Date and time: Tue 07-Nov-2017, 09:05-09:45
Room: Hall 1A
To exploit the rapid advances in high throughput DNA sequencing technologies to realize the goals of “precision cancer medicine” we established the Michigan Oncology Sequencing Center (MI-ONCOSEQ). An “integrative sequencing approach” carried out in a CLIA-certified laboratory is utilized to provide a comprehensive landscape of the genetic alterations in individual tumor specimens for the purpose of identifying informative and/or actionable mutations. This approach enables the detection of point mutations, insertions/deletions, gene fusions and rearrangements, amplifications/deletions, and outlier expressed genes. Furthermore, we can identify certain germline alterations that may also be relevant. We applied this to over 3000 adult and pediatric patients thus far and discovered informative and/or actionable mutation in nearly 60% of cases. Moreover, we identified germline mutations in ~10% of patients (high penetrance cancer risk genes in 4.4% of patients and mutations in moderate penetrance cancer risk genes in 4.7% of patients).

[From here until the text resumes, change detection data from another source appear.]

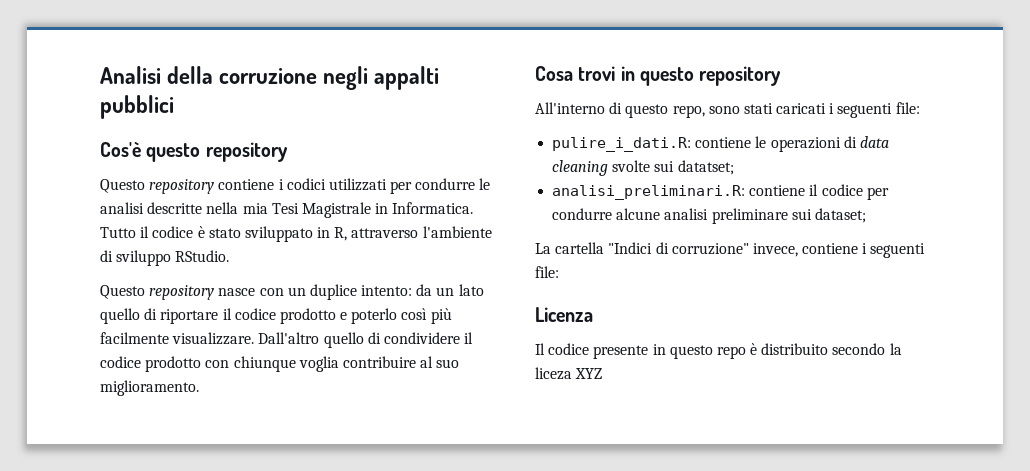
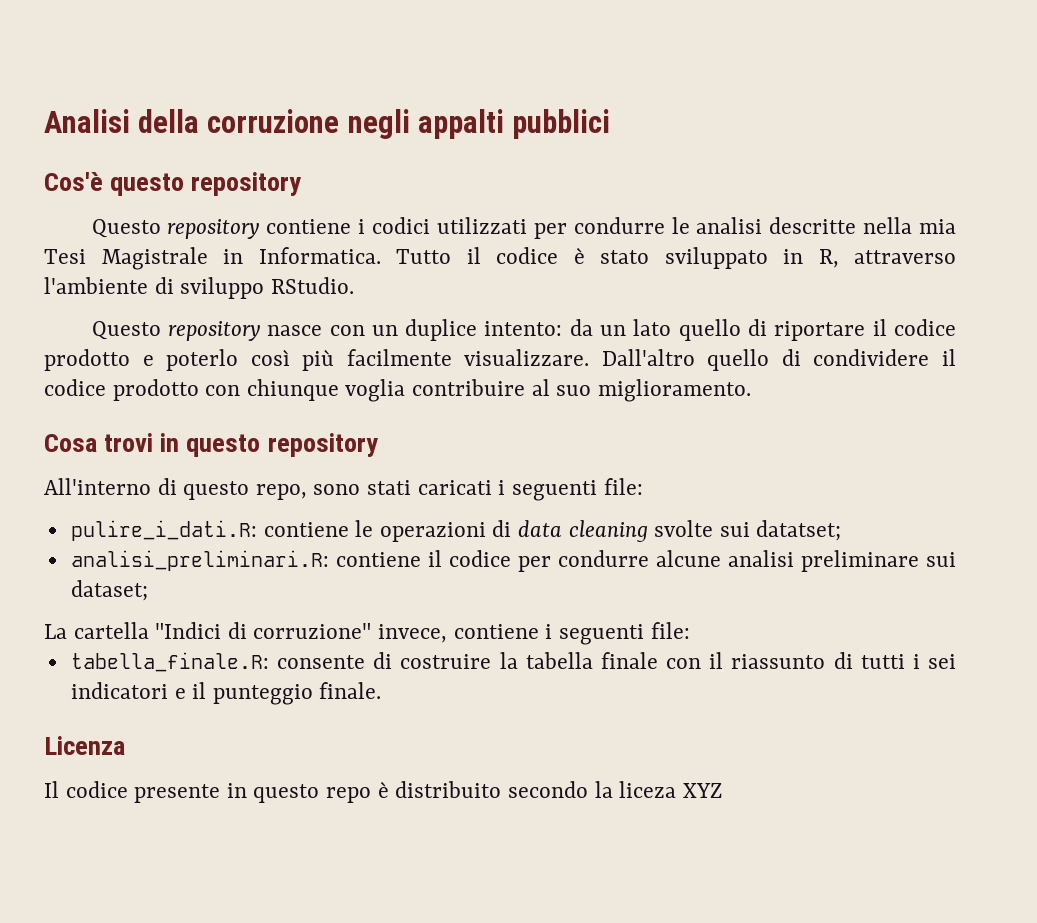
+ tabella_finale.R: consente di costruire la tabella finale con il riassunto di tutti i sei indicatori e il punteggio finale.

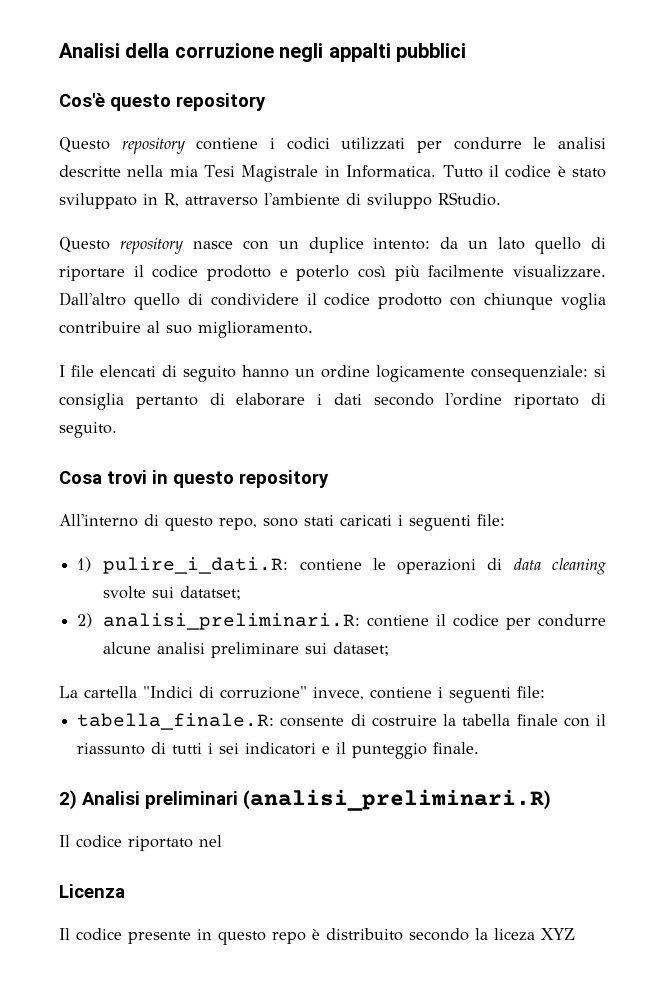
+ I file elencati di seguito hanno un ordine logicamente consequenziale: si consiglia pertanto di elaborare i dati secondo l'ordine riportato di seguito.
- pulire_i_dati.R: contiene le operazioni di data cleaning svolte sui datatset;
+ 1) pulire_i_dati.R: contiene le operazioni di data cleaning svolte sui datatset;
- analisi_preliminari.R: contiene il codice per condurre alcune analisi preliminare sui dataset;
+ 2) analisi_preliminari.R: contiene il codice per condurre alcune analisi preliminare sui dataset;
+ 2) Analisi preliminari (analisi_preliminari.R)
+ Il codice riportato nel

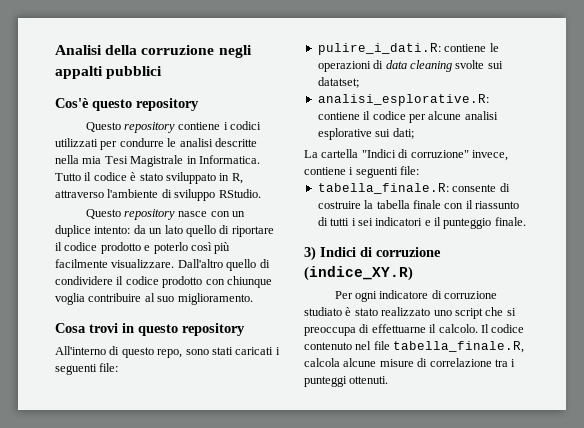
- I file elencati di seguito hanno un ordine logicamente consequenziale: si consiglia pertanto di elaborare i dati secondo l'ordine riportato di seguito.
- 1) pulire_i_dati.R: contiene le operazioni di data cleaning svolte sui datatset;
+ pulire_i_dati.R: contiene le operazioni di data cleaning svolte sui datatset;
- 2) analisi_preliminari.R: contiene il codice per condurre alcune analisi preliminare sui dataset;
+ analisi_esplorative.R: contiene il codice per alcune analisi esplorative sui dati;
- 2) Analisi preliminari (analisi_preliminari.R)
- Il codice riportato nel
- Licenza
- Il codice presente in questo repo è distribuito secondo la liceza XYZ
+ 3) Indici di corruzione (indice_XY.R)
+ Per ogni indicatore di corruzione studiato è stato realizzato uno script che si preoccupa di effettuarne il calcolo. Il codice contenuto nel file tabella_finale.R, calcola alcune misure di correlazione tra i punteggi ottenuti.

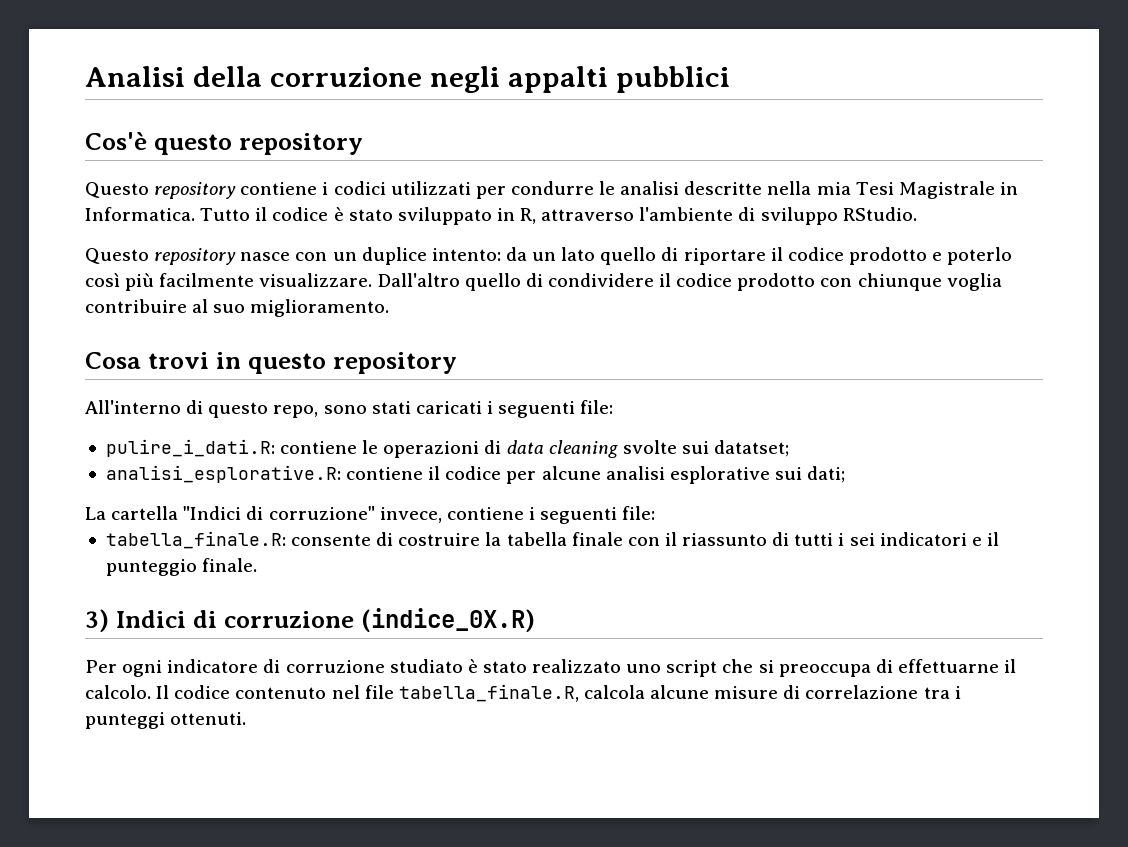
- 3) Indici di corruzione (indice_XY.R)
+ 3) Indici di corruzione (indice_0X.R)

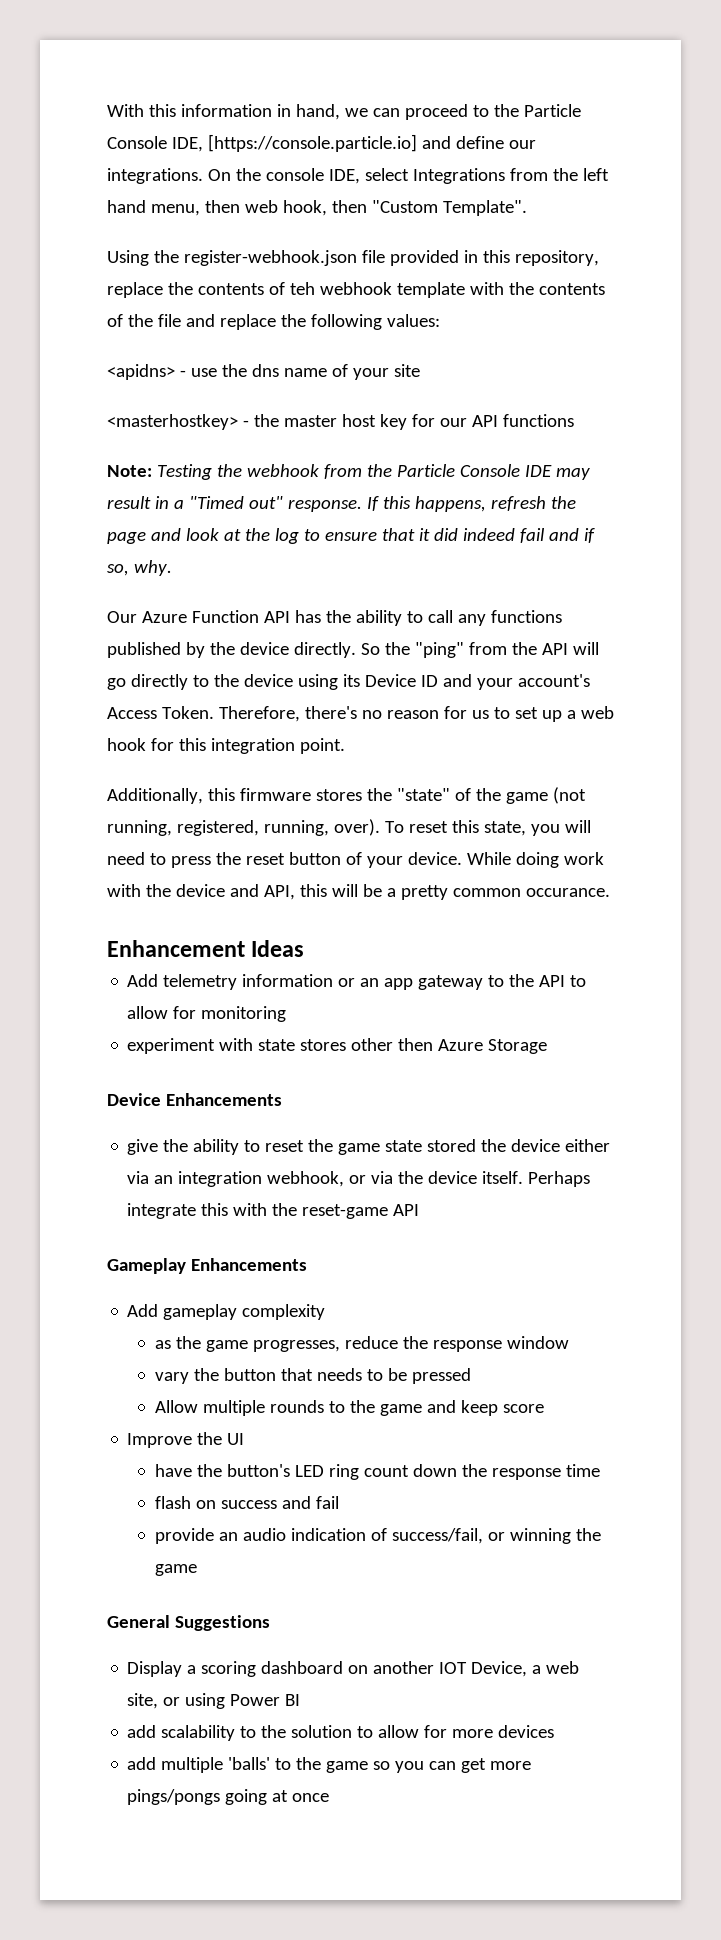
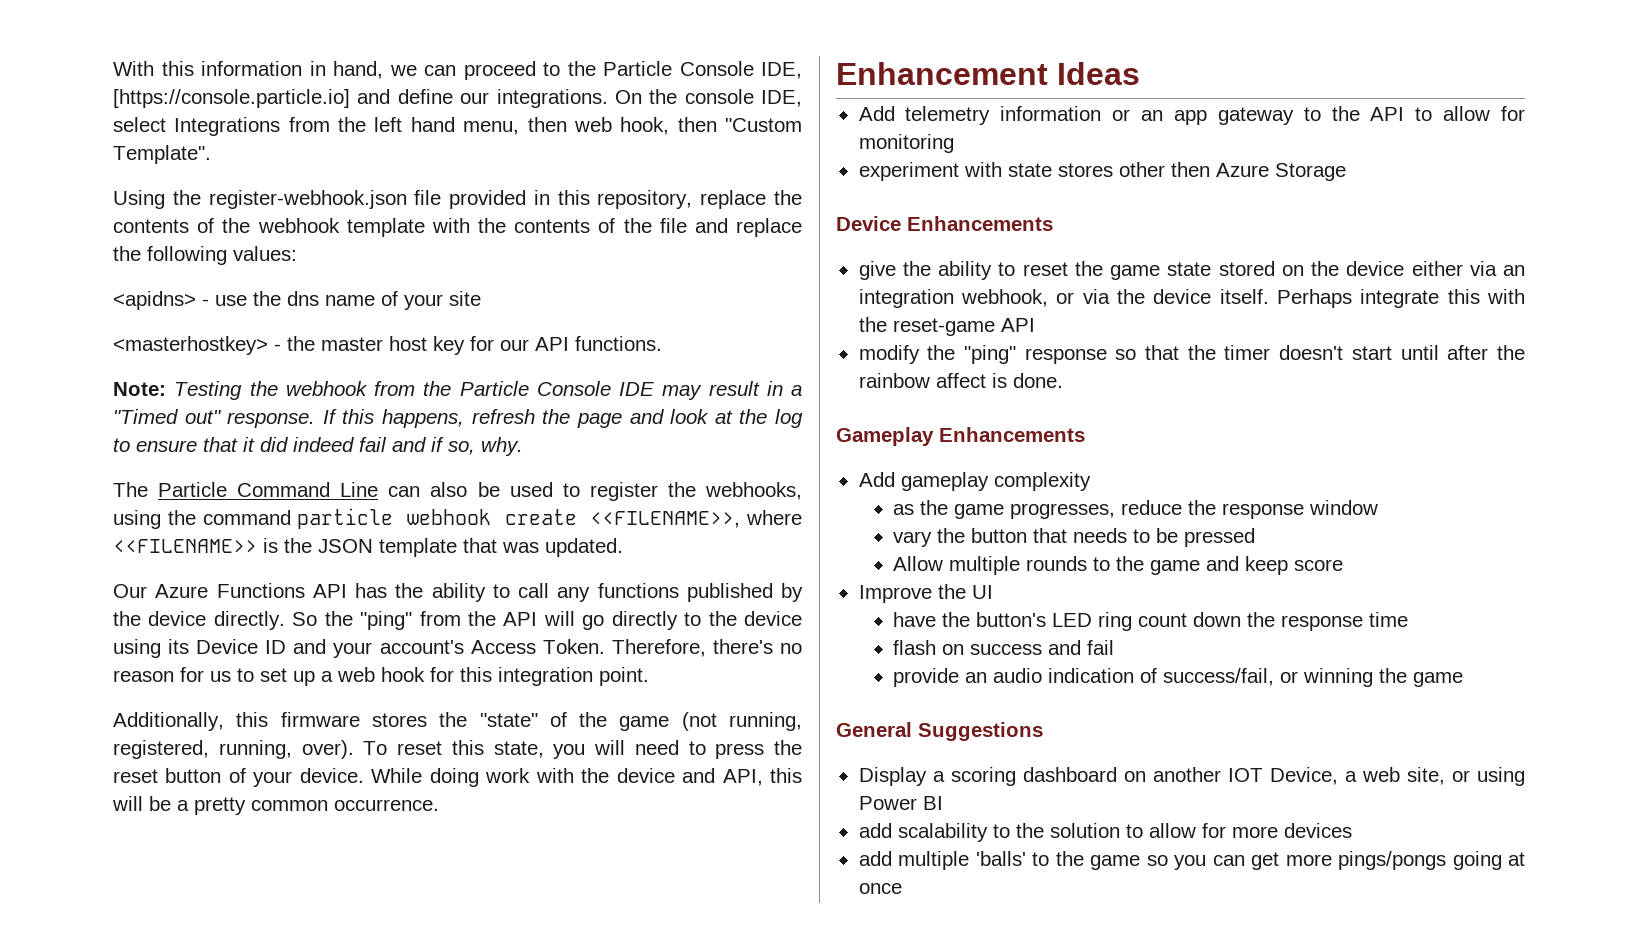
- Using the register-webhook.json file provided in this repository, replace the contents of teh webhook template with the contents of the file and replace the following values:
+ Using the register-webhook.json file provided in this repository, replace the contents of the webhook template with the contents of the file and replace the following values:
- <masterhostkey> - the master host key for our API functions
+ <masterhostkey> - the master host key for our API functions.
+ The Particle Command Line can also be used to register the webhooks, using the command particle webhook create <<FILENAME>>, where <<FILENAME>> is the JSON template that was updated.
- Our Azure Function API has the ability to call any functions published by the device directly.
+ Our Azure Functions API has the ability to call any functions published by the device directly.
- While doing work with the device and API, this will be a pretty common occurance.
+ While doing work with the device and API, this will be a pretty common occurrence.
- give the ability to reset the game state stored the device either via an integration webhook, or via the device itself.
+ give the ability to reset the game state stored on the device either via an integration webhook, or via the device itself.
+ modify the "ping" response so that the timer doesn't start until after the rainbow affect is done.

Concomitantly, significant research discoveries were made through our clinical sequencing efforts. We discovered a novel gene fusion, NAB2-STAT6 in a rare cancer, solitary fibrous tumor, in all cases we tested (Nat Genet, 45:180-5); this result will be very important in designing future therapies to treat this cancer. We also identified gene fusions involving the FGFR gene in diverse cancers, including breast and prostate cancer (Cancer Discov, 3:636-647). The exciting part of this discovery is that these FGFR fusions are targetable by available drugs. We identified activating mutations in the estrogen receptor (ESR1) gene in a cohort of breast cancer patients that are an important mechanism of acquired endocrine resistance in breast cancer therapy (Nat Genet. 45(12):1446-51). In collaboration with the Stand Up 2 Cancer-Prostate Cancer Foundation (SU2C-PCF) International Dream Team Consortium, we led the study to develop a precision medicine framework for metastatic, castration-resistant prostate cancer (mCRPC) by obtaining a comprehensive landscape of cancer-related mutations in order to potentially incorporate this information for therapeutic strategies and/or enrolling subjects into appropriate clinical trials (Cell. 2015 May 21;161(5):1215-28). In collaboration with colleagues in Pediatrics, we published the results from the first 102 pediatric patients enrolled in the PEDS-ONCOSEQ clinical sequencing study (JAMA, Vol. 314, No. 9, Sept. 1, 2015). The study was the first to report on combined multiple genome sequencing approaches (tumor as well as normal DNA and tumor RNA) in real-time, in children and young adults with relapsed cancers. Most recently, we carried out a comprehensive molecular analysis of metastatic solid tumors of diverse lineage and biopsy site from 500 adult patients (MET500 cohort) by performing clinical-grade integrative whole exome (tumor/normal) and transcriptome sequencing (Nature. 2017 Aug 17;548(7667):297-303). Overall, our results demonstrated that integrative sequence analysis provides clinically relevant, multidimensional view of the complex molecular landscape and microenvironment of metastatic cancers.